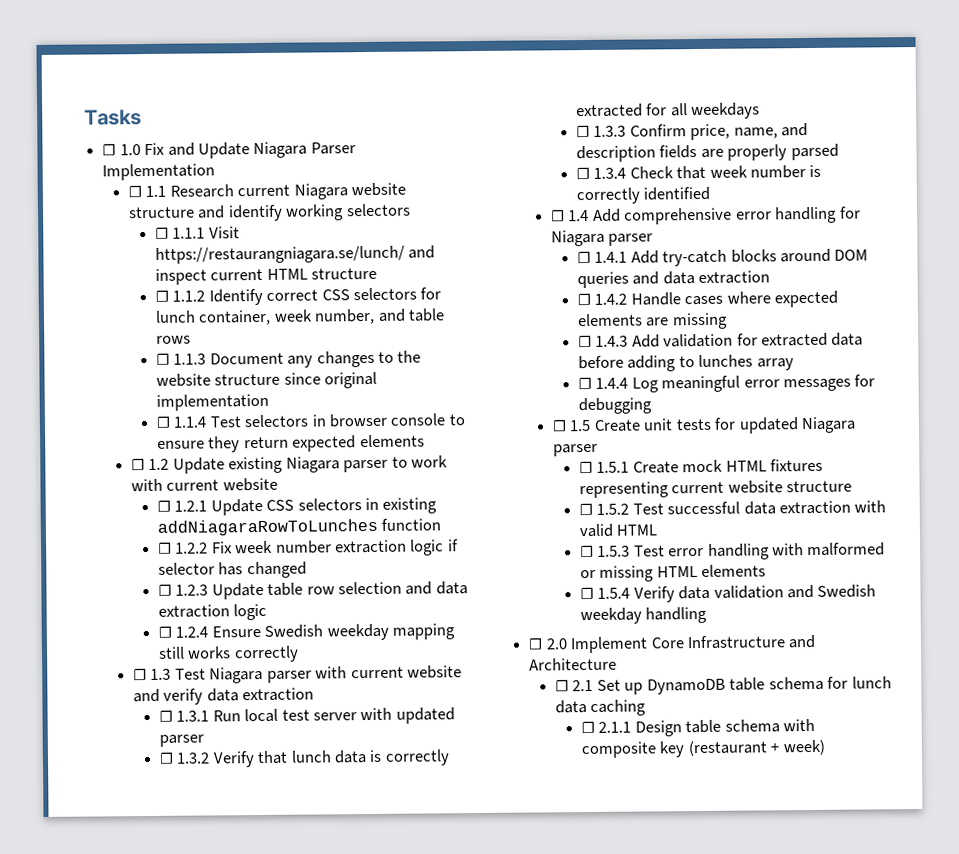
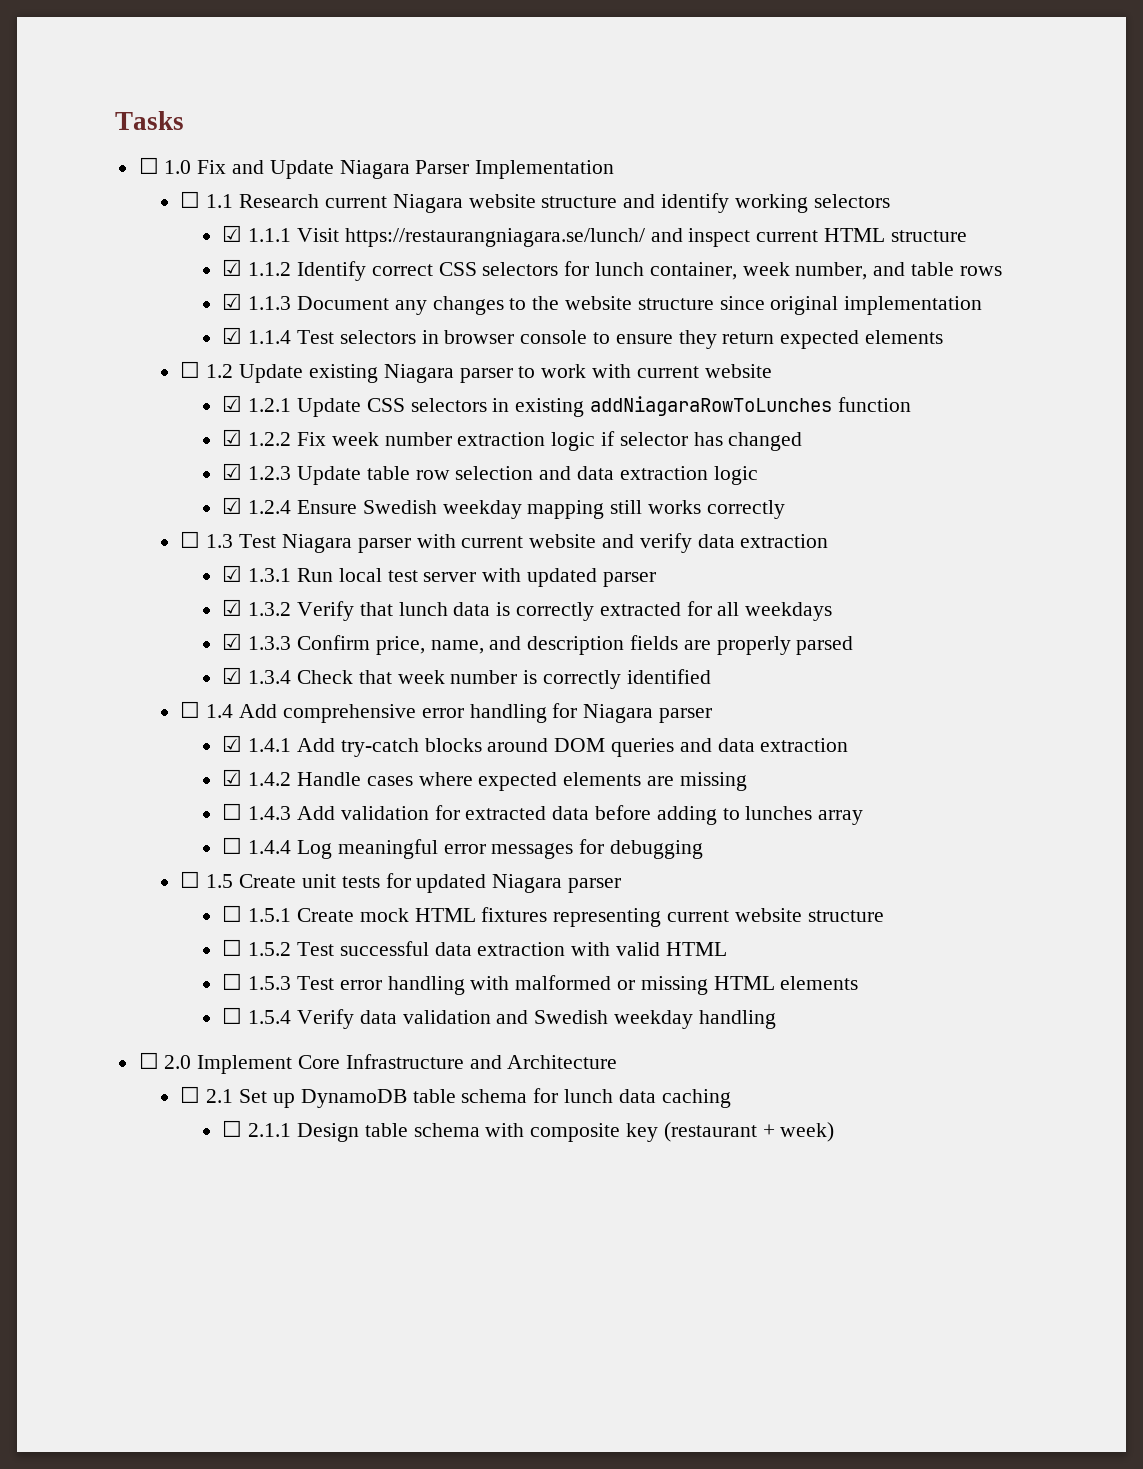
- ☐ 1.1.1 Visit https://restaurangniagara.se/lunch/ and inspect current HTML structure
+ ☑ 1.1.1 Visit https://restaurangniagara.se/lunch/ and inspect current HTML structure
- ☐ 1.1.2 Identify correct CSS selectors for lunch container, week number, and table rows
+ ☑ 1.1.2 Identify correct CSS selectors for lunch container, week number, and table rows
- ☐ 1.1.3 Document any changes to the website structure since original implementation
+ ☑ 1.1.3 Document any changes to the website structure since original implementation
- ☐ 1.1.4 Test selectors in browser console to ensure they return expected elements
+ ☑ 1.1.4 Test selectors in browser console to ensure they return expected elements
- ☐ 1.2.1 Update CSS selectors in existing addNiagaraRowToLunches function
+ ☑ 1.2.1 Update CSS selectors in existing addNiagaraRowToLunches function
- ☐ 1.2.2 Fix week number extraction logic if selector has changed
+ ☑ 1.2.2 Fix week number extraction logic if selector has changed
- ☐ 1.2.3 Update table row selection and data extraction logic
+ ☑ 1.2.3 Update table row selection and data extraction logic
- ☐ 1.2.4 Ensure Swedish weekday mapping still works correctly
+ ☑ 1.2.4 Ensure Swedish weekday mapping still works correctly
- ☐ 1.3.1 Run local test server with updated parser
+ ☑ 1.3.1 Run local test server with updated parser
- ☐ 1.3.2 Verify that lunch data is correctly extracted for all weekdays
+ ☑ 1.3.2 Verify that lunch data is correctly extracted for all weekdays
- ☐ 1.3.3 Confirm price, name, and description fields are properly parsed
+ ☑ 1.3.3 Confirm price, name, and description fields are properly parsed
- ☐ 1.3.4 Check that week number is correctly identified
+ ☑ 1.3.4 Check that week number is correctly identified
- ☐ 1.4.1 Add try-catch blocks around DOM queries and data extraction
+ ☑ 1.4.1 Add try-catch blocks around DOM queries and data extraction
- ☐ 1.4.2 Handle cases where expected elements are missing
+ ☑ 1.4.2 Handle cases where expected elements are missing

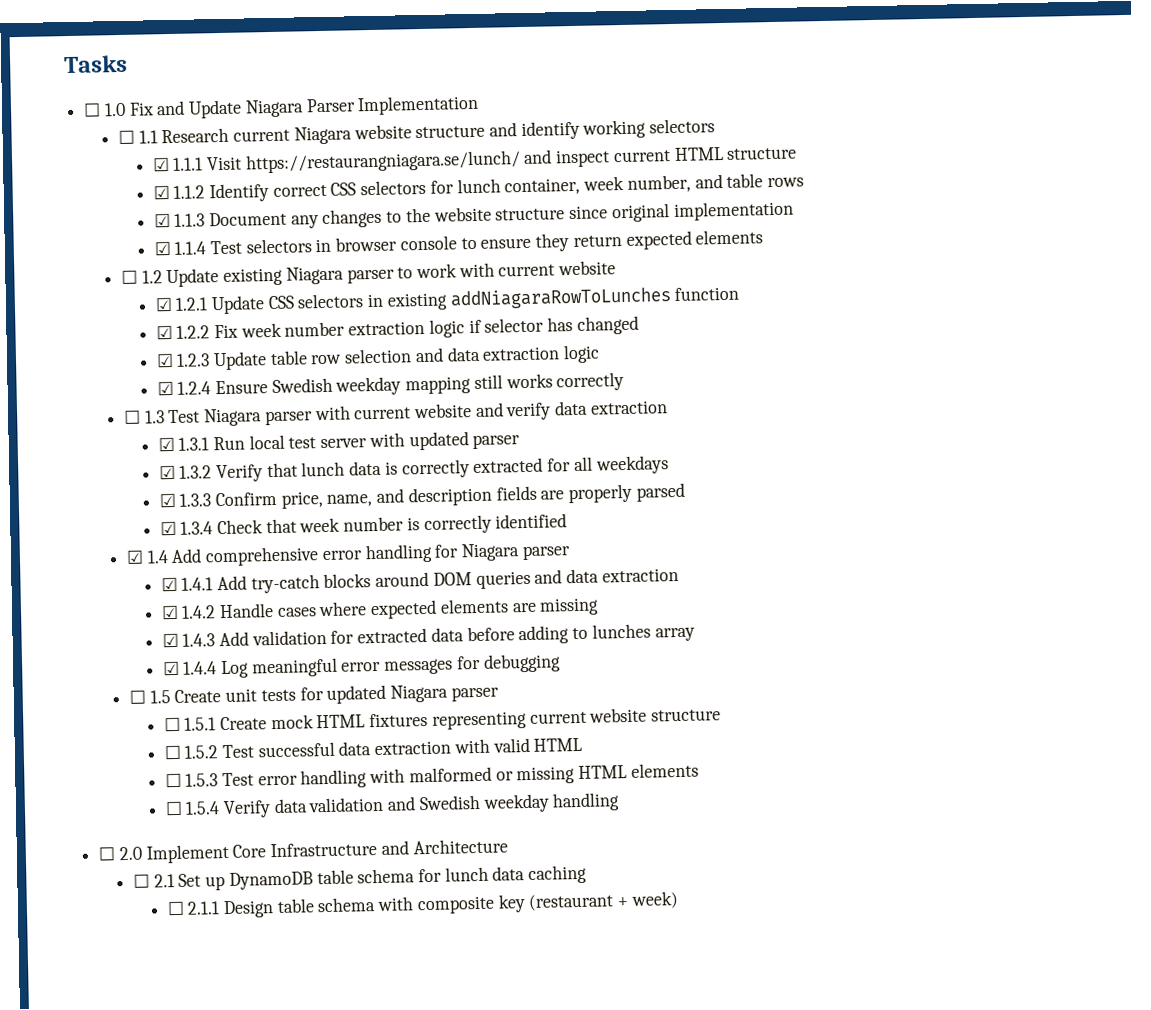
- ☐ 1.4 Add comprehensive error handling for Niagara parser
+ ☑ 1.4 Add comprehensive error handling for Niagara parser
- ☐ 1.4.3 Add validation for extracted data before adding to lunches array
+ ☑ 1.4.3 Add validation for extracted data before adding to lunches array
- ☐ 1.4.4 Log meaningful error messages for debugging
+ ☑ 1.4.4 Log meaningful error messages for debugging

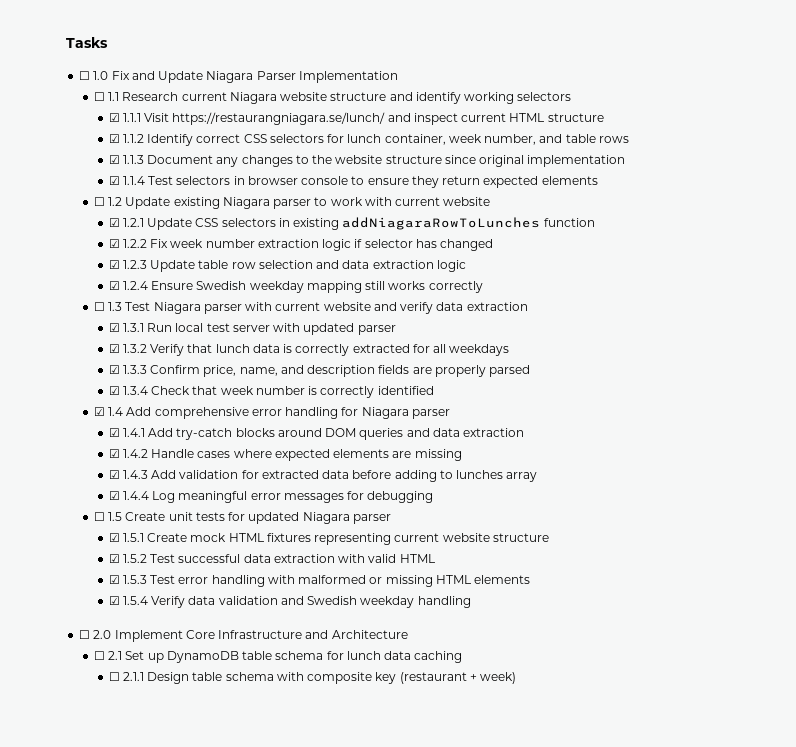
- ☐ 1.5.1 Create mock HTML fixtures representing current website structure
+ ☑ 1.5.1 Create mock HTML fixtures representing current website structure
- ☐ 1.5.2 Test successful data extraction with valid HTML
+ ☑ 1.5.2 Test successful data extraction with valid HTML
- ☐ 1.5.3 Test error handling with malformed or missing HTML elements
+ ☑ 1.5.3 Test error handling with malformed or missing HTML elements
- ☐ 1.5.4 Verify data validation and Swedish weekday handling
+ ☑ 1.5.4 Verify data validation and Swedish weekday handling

══════════

__WORK TO COMPLETE__
In the lines above, find the word "original" and copy every line it occurs in.

__RESPONSE TO THE TASK__
- ☐ 1.1.3 Document any changes to the website structure since original implementation
+ ☑ 1.1.3 Document any changes to the website structure since original implementation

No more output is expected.